[Change listing data]
--- START ---

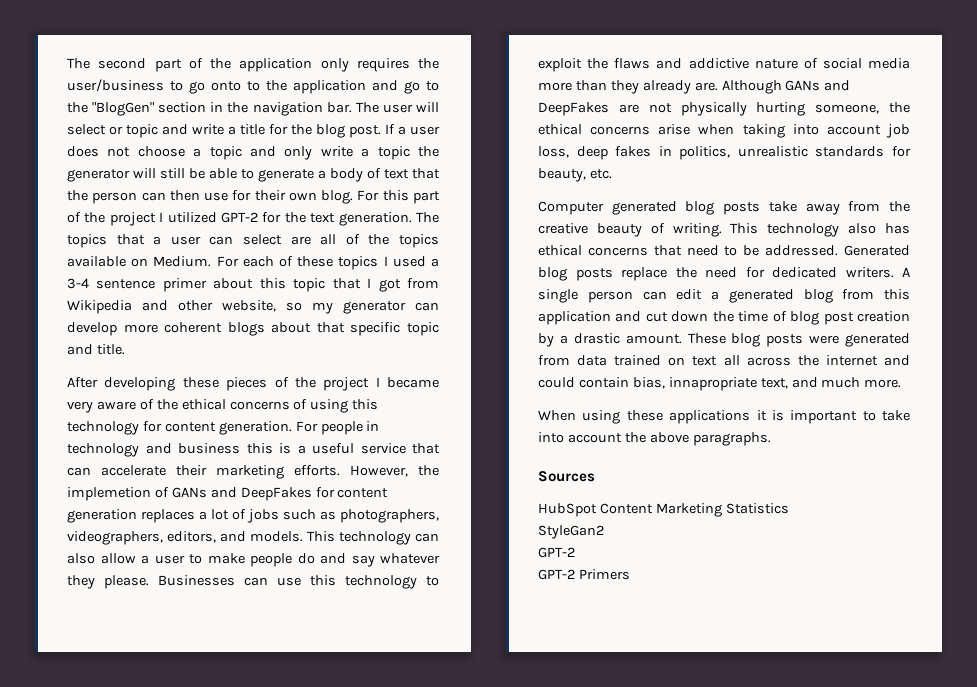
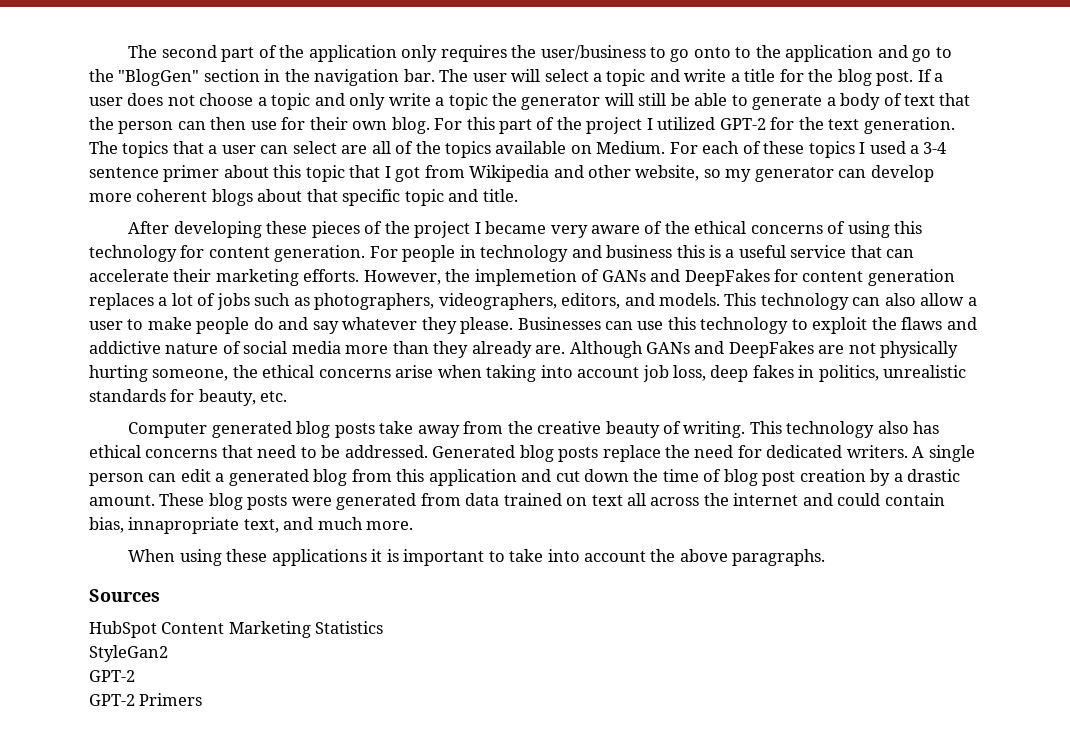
- The user will select or topic and write a title for the blog post.
+ The user will select a topic and write a title for the blog post.

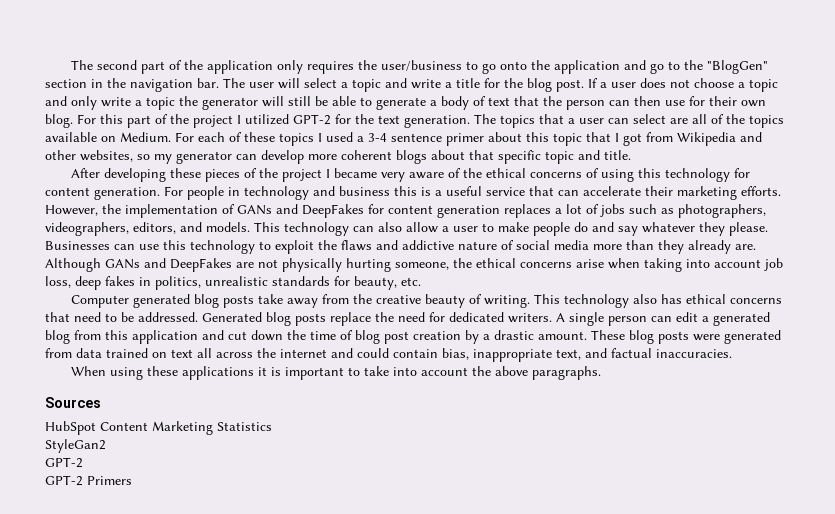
- The second part of the application only requires the user/business to go onto to the application and go to the "BlogGen" section in the navigation bar.
+ The second part of the application only requires the user/business to go onto the application and go to the "BlogGen" section in the navigation bar.
- For each of these topics I used a 3-4 sentence primer about this topic that I got from Wikipedia and other website, so my generator can develop more coherent blogs about that specific topic and title.
+ For each of these topics I used a 3-4 sentence primer about this topic that I got from Wikipedia and other websites, so my generator can develop more coherent blogs about that specific topic and title.
- However, the implemetion of GANs and DeepFakes for content generation replaces a lot of jobs such as photographers, videographers, editors, and models.
+ However, the implementation of GANs and DeepFakes for content generation replaces a lot of jobs such as photographers, videographers, editors, and models.
- These blog posts were generated from data trained on text all across the internet and could contain bias, innapropriate text, and much more.
+ These blog posts were generated from data trained on text all across the internet and could contain bias, inappropriate text, and factual inaccuracies.

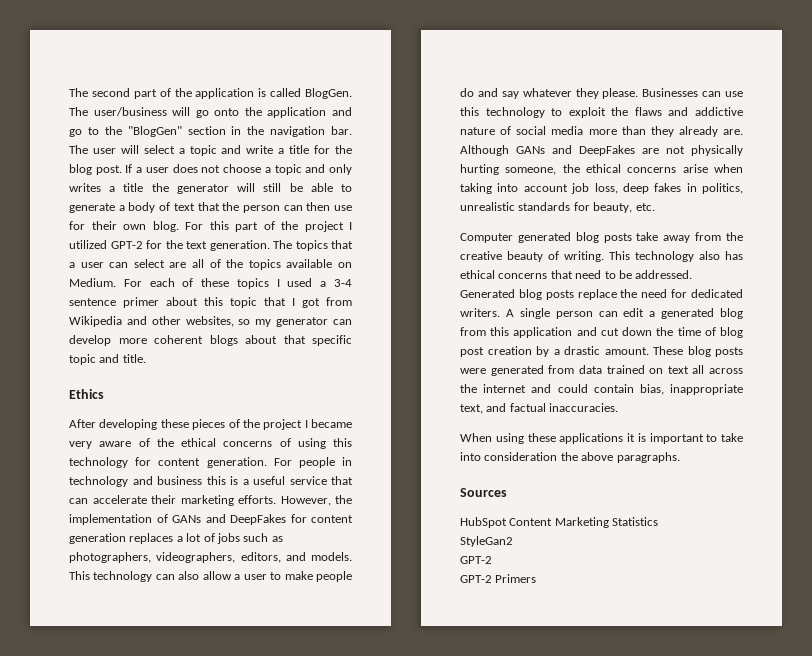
- The second part of the application only requires the user/business to go onto the application and go to the "BlogGen" section in the navigation bar.
+ The second part of the application is called BlogGen. The user/business will go onto the application and go to the "BlogGen" section in the navigation bar.
- If a user does not choose a topic and only write a topic the generator will still be able to generate a body of text that the person can then use for their own blog.
+ If a user does not choose a topic and only writes a title the generator will still be able to generate a body of text that the person can then use for their own blog.
+ Ethics
- When using these applications it is important to take into account the above paragraphs.
+ When using these applications it is important to take into consideration the above paragraphs.

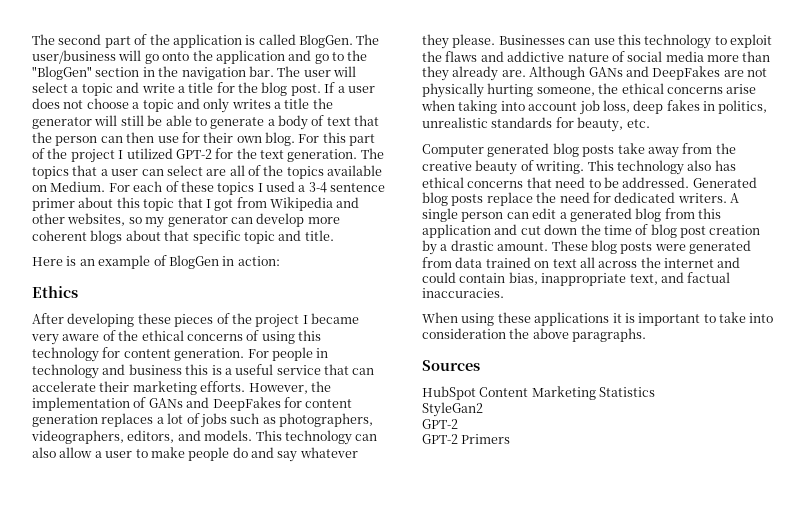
+ Here is an example of BlogGen in action:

--- END ---

Work instructions
Output the records exactly as they appear, skipping any pictures.

Written answer
- The user will select or topic and write a title for the blog post.
+ The user will select a topic and write a title for the blog post.

- The second part of the application only requires the user/business to go onto to the application and go to the "BlogGen" section in the navigation bar.
+ The second part of the application only requires the user/business to go onto the application and go to the "BlogGen" section in the navigation bar.
- For each of these topics I used a 3-4 sentence primer about this topic that I got from Wikipedia and other website, so my generator can develop more coherent blogs about that specific topic and title.
+ For each of these topics I used a 3-4 sentence primer about this topic that I got from Wikipedia and other websites, so my generator can develop more coherent blogs about that specific topic and title.
- However, the implemetion of GANs and DeepFakes for content generation replaces a lot of jobs such as photographers, videographers, editors, and models.
+ However, the implementation of GANs and DeepFakes for content generation replaces a lot of jobs such as photographers, videographers, editors, and models.
- These blog posts were generated from data trained on text all across the internet and could contain bias, innapropriate text, and much more.
+ These blog posts were generated from data trained on text all across the internet and could contain bias, inappropriate text, and factual inaccuracies.

- The second part of the application only requires the user/business to go onto the application and go to the "BlogGen" section in the navigation bar.
+ The second part of the application is called BlogGen. The user/business will go onto the application and go to the "BlogGen" section in the navigation bar.
- If a user does not choose a topic and only write a topic the generator will still be able to generate a body of text that the person can then use for their own blog.
+ If a user does not choose a topic and only writes a title the generator will still be able to generate a body of text that the person can then use for their own blog.
+ Ethics
- When using these applications it is important to take into account the above paragraphs.
+ When using these applications it is important to take into consideration the above paragraphs.

+ Here is an example of BlogGen in action:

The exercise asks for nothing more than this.